Несколько долгих секунд я сидел молча.
– Роб Боланд хорошо с тобой поработал, – грубовато заметил я.
– Дядя Робби спас мне жизнь. – Джаред нерешительно улыбнулся. – Вот все, что я хотел сказать.
Я наклонился вперед и мягко поцеловал его в лоб:
– Позаботься о моем сыне.
Сразу после полуночи зазвонил мобильник. Полусонный, я включил его. – Да?
– Мистер Сифорт? Чисно Валера.
Я захотел принять сидячее положение, но, поняв, что для этого надо переместить ноги, отказался от своего намерения.
– Что-нибудь случилось?
– Мне бы очень хотелось, чтобы вы включили изображение. – Мой заместитель на посту Генсека говорил недовольным голосом. – Намного легче разговаривать, когда видишь собеседника.
Я ненавидел видеорежим, и Чисно знал это. Это знали все, кто хоть раз мне звонил. Но он не поэтому себя так вел, его привела в замешательство моя пресс-конференция в больнице.
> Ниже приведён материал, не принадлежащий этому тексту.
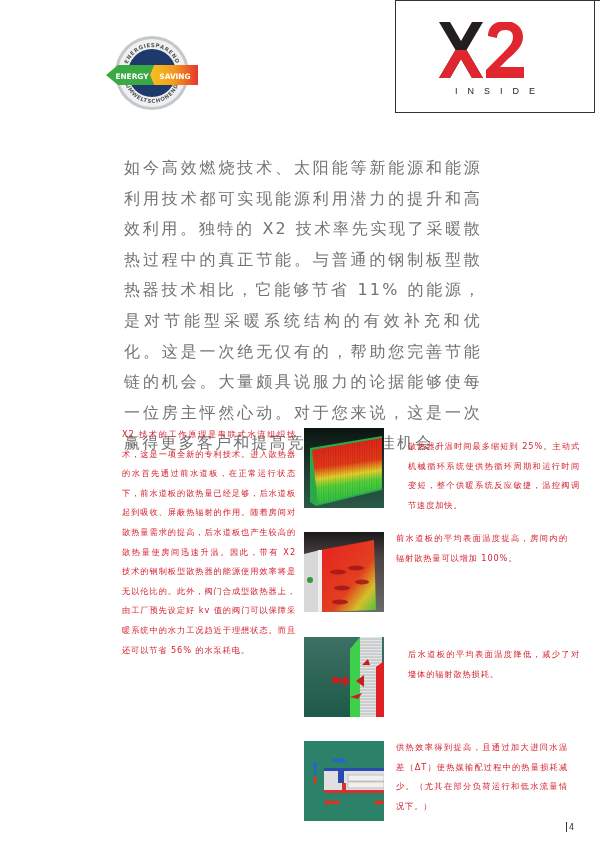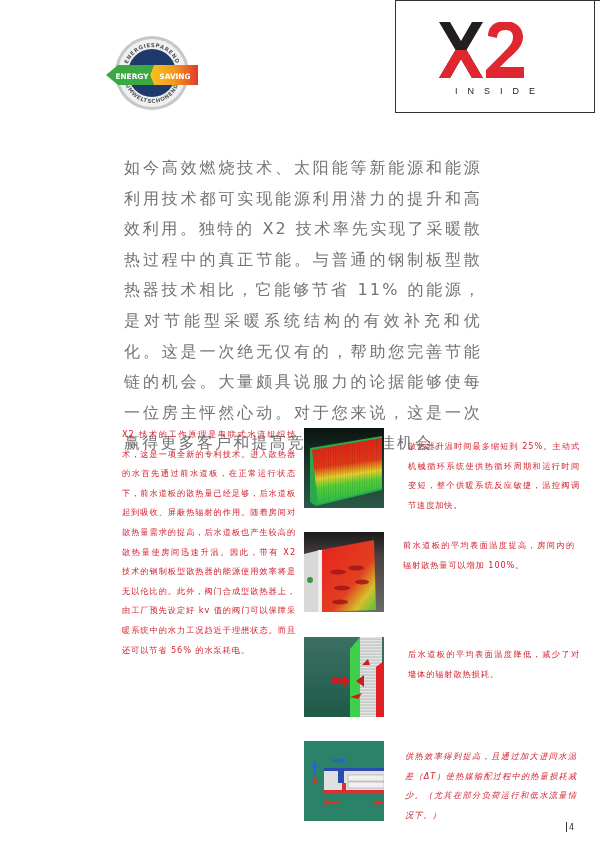"前水道板的平均表面温度提高，房间内的辐射散热量可以增加 100%。" p.red { margin: 7px -> 0 }
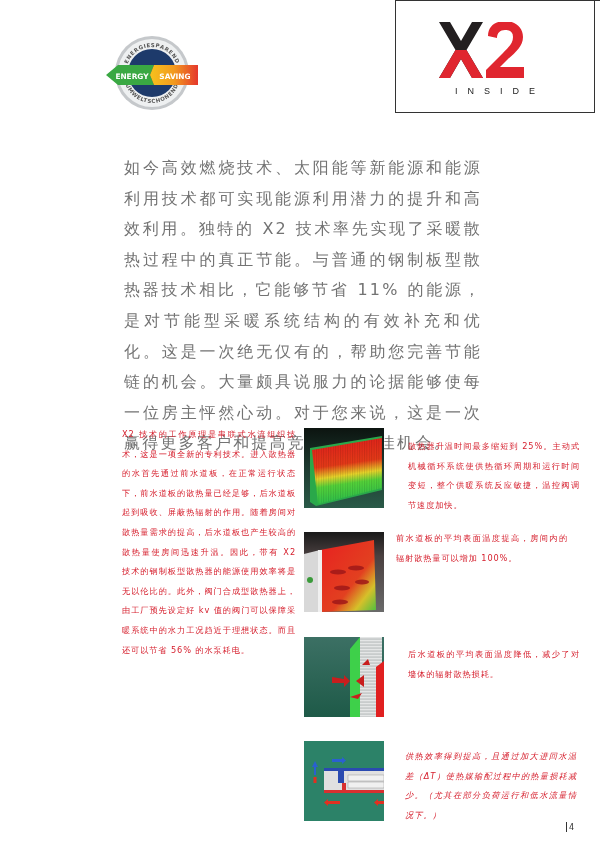"供热效率得到提高，且通过加大进回水温差（ΔT）使热媒输配过程中的热量损耗减少。（" p.red { font-style: italic -> none; margin: 9px -> 0 }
Я постарался, чтобы мой вздох был не очень громким.
– Секундочку. – Немалыми усилиями я переместил ноги и сел прямо, подложив под спину подушки и откинув назад волосы. Щелкнул переключателем видеорежима, дождался, чтобы линзы объектива нашли меня, закрепил фокус. – Да?
Землистого цвета лицо Валера слабо высветилось на экране.
– О, прошу прощения, я не знал, что вы уже в постели. Вы зашли слишком далеко с «зелеными» законами. Наши друзья обеспокоены.
– Что за друзья?
– Сенат пока наш. – Он говорил из своего кабинета в Ротонде. Поздно же он там засиживался. Хотя, нет, для Северной Америки это не было поздно. – Одно только хочу спросить: почему вы не прижали этих «зеленых»?
Я вскинул брови:
– Вы требуете от меня объяснений?
– Не я, – вкрадчивым голосом произнес он, – Сенат требует. Мы должны показать этим прибабахнутым экологистам, что мы не собираемся им уступать. Вместо этого вы проталкиваете «зеленое» законодательство и позволяете Лиге экологического действия оставаться безнаказанной. Вы не имеете права… Мы делаем все… Чрезвычайное положение позволило бы применить детектор лжи… не оставить от них и следа. А до тех пор… Вы стали слишком мягким!
Его речь неожиданно прервалась, и наступила тишина. Валера прокашлялся и заговорил уже менее страстно:
– Послушайте, своими бестолковыми «зелеными» настроениями вы можете влиять на Ассамблею, но сенаторы, вне зависимости от партийной принадлежности, намереваются защищать интересы бизнеса. Вы знаете, что это так.